Patient and public involvement

Specific aspects of study design have been directly informed by a lived experience focus group and follow-up surveys. This included the value of the incentives offered and the methodology employed. The study consent and information sheet were reviewed by individuals with lived experience.

Screening and diagnosis

Screening used the PHQ-9 and GAD-7 and was completed either online or by telephone. The PHQ-9 is a validated screening tool for depression [sensitivity 62%, specificity 96% based on the cut-off score of 15 as used in this study (18)]. A diagnostic assessment was completed using the MINI-7 using DSM-5 criteria. The MINI is a widely used and studied mental health interview tested for clinical and general populations [depression - sensitivity 95%, specificity 84% (19)]. Depression symptoms at the time of testing were measured using a structured version of the Hamilton Depression Rating Scale (20).

Facial expression detection and mood induction

This study used Emteq’s OCOsense smart glasses to detect facial muscle activation (13). OCOsense feature six proprietary OCO sensors, a 9-axis IMU, altimeter and integrated dual speech detection microphones. The OCOsense device is highly sensitive and able to extract very precise measurements of skin displacement (21). For our analysis, we focused solely on the data obtained from the OCO sensors. These sensors use a non-contact optical approach called optomyography (12) to measure skin movement in millimetres in 3 dimensions (X, Y, and Z). The sensors are strategically positioned in the OCOsense frame to measure displacement resulting from the corrugator muscle (left and right side of the forehead) and zygomaticus major muscle (left and right side of the cheeks). The precise location on the face can be found here (ref). Whilst wearing the glasses, research volunteers were first asked to make 5 repetitions of a smile and frown at their maximal intensity to normalise subsequent outputs. After this, volunteers were asked to passively view 25 short video clips with a 30 s interstimulus interval. The video clips used in this study were sourced from a database of affective videos independently assessed as being either positive, negative or neutral (22). From this database, we selected 9 positive video clips (lasting a combined total of 112.2 s), 10 neutral video clips (lasting a combined total of 250.6 s) and 6 negative video clips (lasting a combined total of 150.6 s). During the interstimulus interval, the research volunteer was asked to report subjective arousal and valence using a 9-point Likert scale. Research volunteers were compensated £50 for their time.

Pre-processing

The Python programming language was employed for data pre-processing. First linear detrending was performed to remove the influence of long-term sensor drift on measured skin movement. As OCO sensors measure skin movement in 3 dimensions (X, Y, and Z), the vector magnitude was calculated for each sensor. In this way, we obtained four signals, two representing left and right cheek movement in millimetres, and two representing left and right brow movement in millimetres.

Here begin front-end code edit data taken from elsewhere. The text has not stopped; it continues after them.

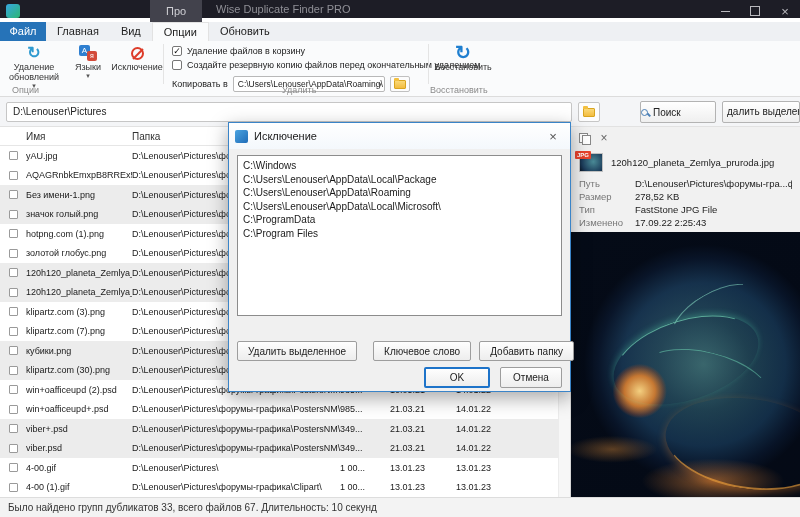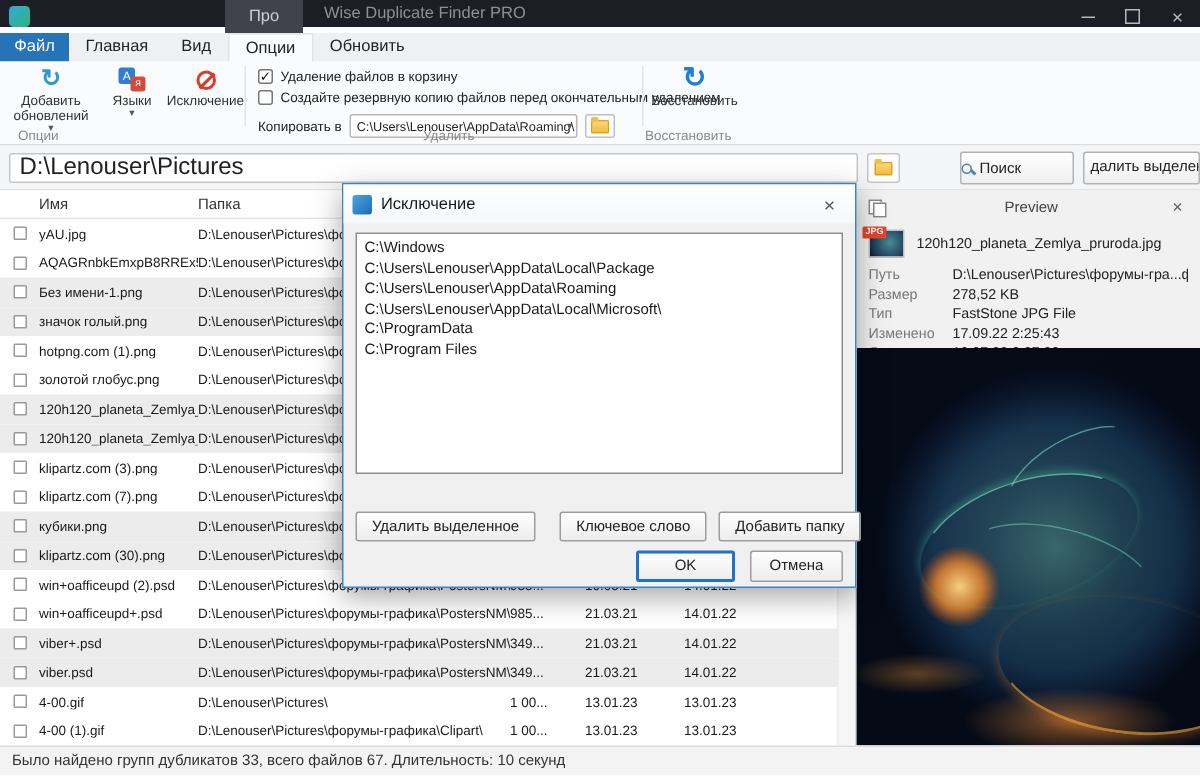--- a/index.html
+++ b/index.html
@@ -152,7 +152,7 @@
       <div class="ric">
           <span class="glyph-refresh">↻</span>
         </div>
-      <span>Добавить</span>
+      <span>Удаление</span>
       <span>обновлений</span>
       <span class="caret">▾</span>
     </div>

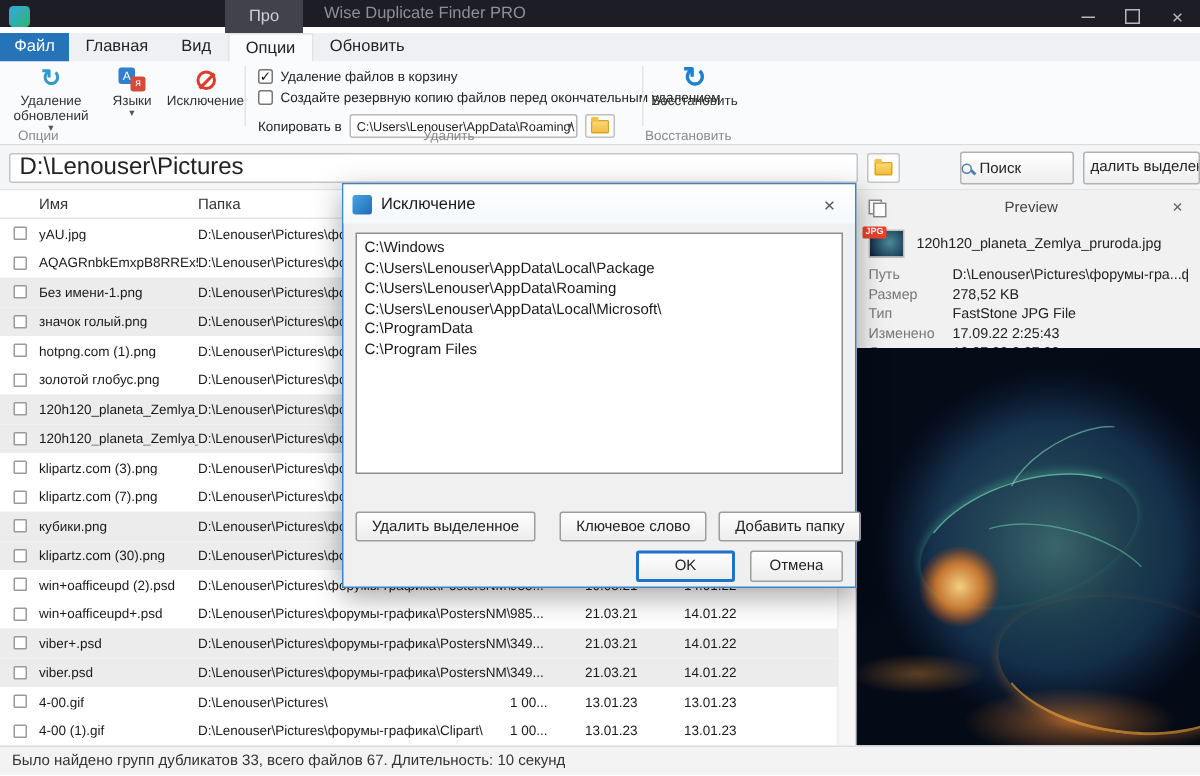--- a/index.html
+++ b/index.html
@@ -47,7 +47,7 @@
 
 
 .pathbar{position:absolute;top:97px;left:0;right:0;height:30px;background:#f4f5f7;border-bottom:1px solid #e2e2e2}
-.path-input{position:absolute;left:6px;top:5px;width:566px;height:20px;background:#fff;border:1px solid #c6c6c6;border-radius:2px;font-size:16px;line-height:18px;padding:0 6px;color:#222;white-space:nowrap;overflow:hidden}
+.path-input{position:absolute;left:6px;top:5px;width:566px;height:20px;background:#fff;border:1px solid #c6c6c6;border-radius:2px;font-size:10px;line-height:18px;padding:0 6px;color:#222;white-space:nowrap;overflow:hidden}
 .pfolder-btn{position:absolute;left:578px;top:5px;width:22px;height:20px;border:1px solid #c6c6c6;background:#fdfdfd;border-radius:2px;display:flex;align-items:center;justify-content:center}
 .search-btn{position:absolute;left:640px;top:4px;width:76px;height:22px;display:flex;align-items:center;gap:5px;background:linear-gradient(#fff,#efefef);border:1px solid #b3b3b3;border-radius:2px;font-size:10px;color:#222}
 .mag{width:7px;height:7px;border:1.5px solid #4a7fb5;border-radius:50%;position:relative;flex:none}

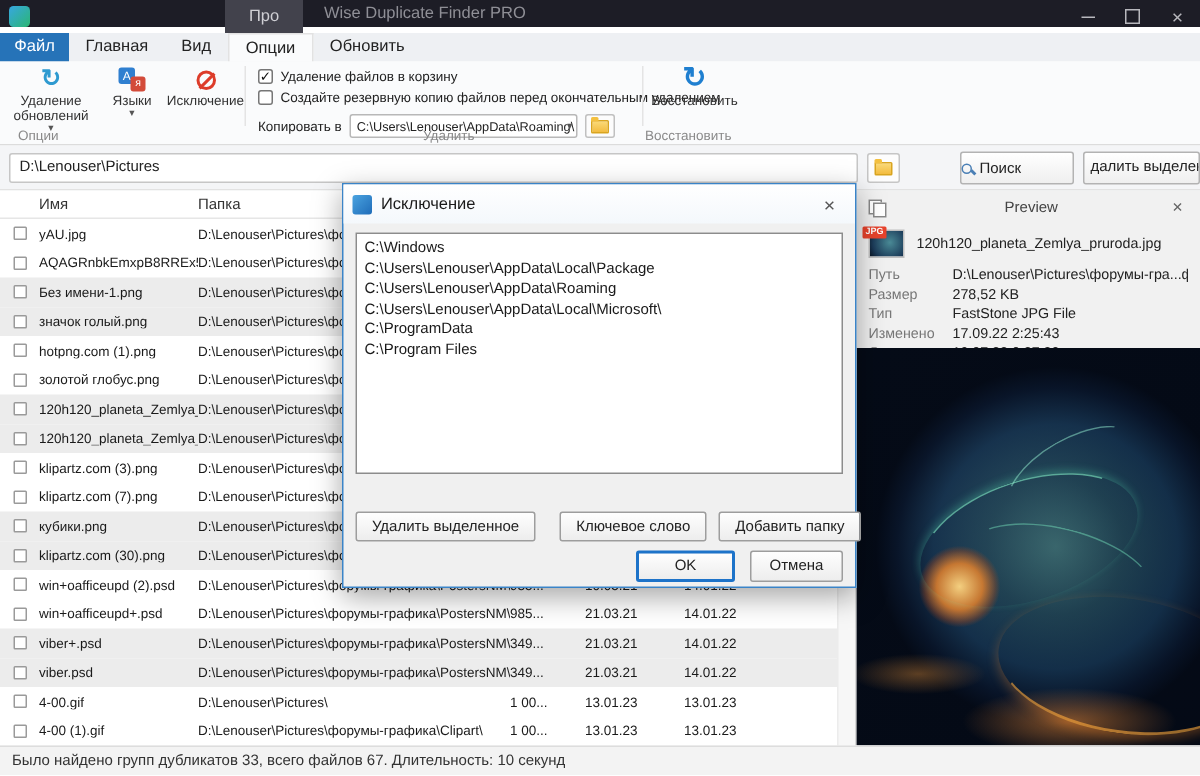--- a/index.html
+++ b/index.html
@@ -413,7 +413,6 @@
   <div class="preview-panel">
     <div class="p-header">
       <span class="copy-ic"></span>
-      <span class="p-title">Preview</span>
       <span class="p-close">×</span>
     </div>
     <div class="p-file">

To increase the signal-to-noise ratio these signals were smoothed using a rolling median filter with a window size of 15 samples followed by a winsorization transformation using the 99th percentile of the signal to avoid amplitude bursts. After this, person-specific min-max normalization was performed. To do this, the minimum and the maximum values for a smile and frown were extracted from the participant at calibration. Brow and cheek activation whilst watching the videos were normalized to a range between 0 and 1, where 1 is the maximum possible facial expression possible for that participant.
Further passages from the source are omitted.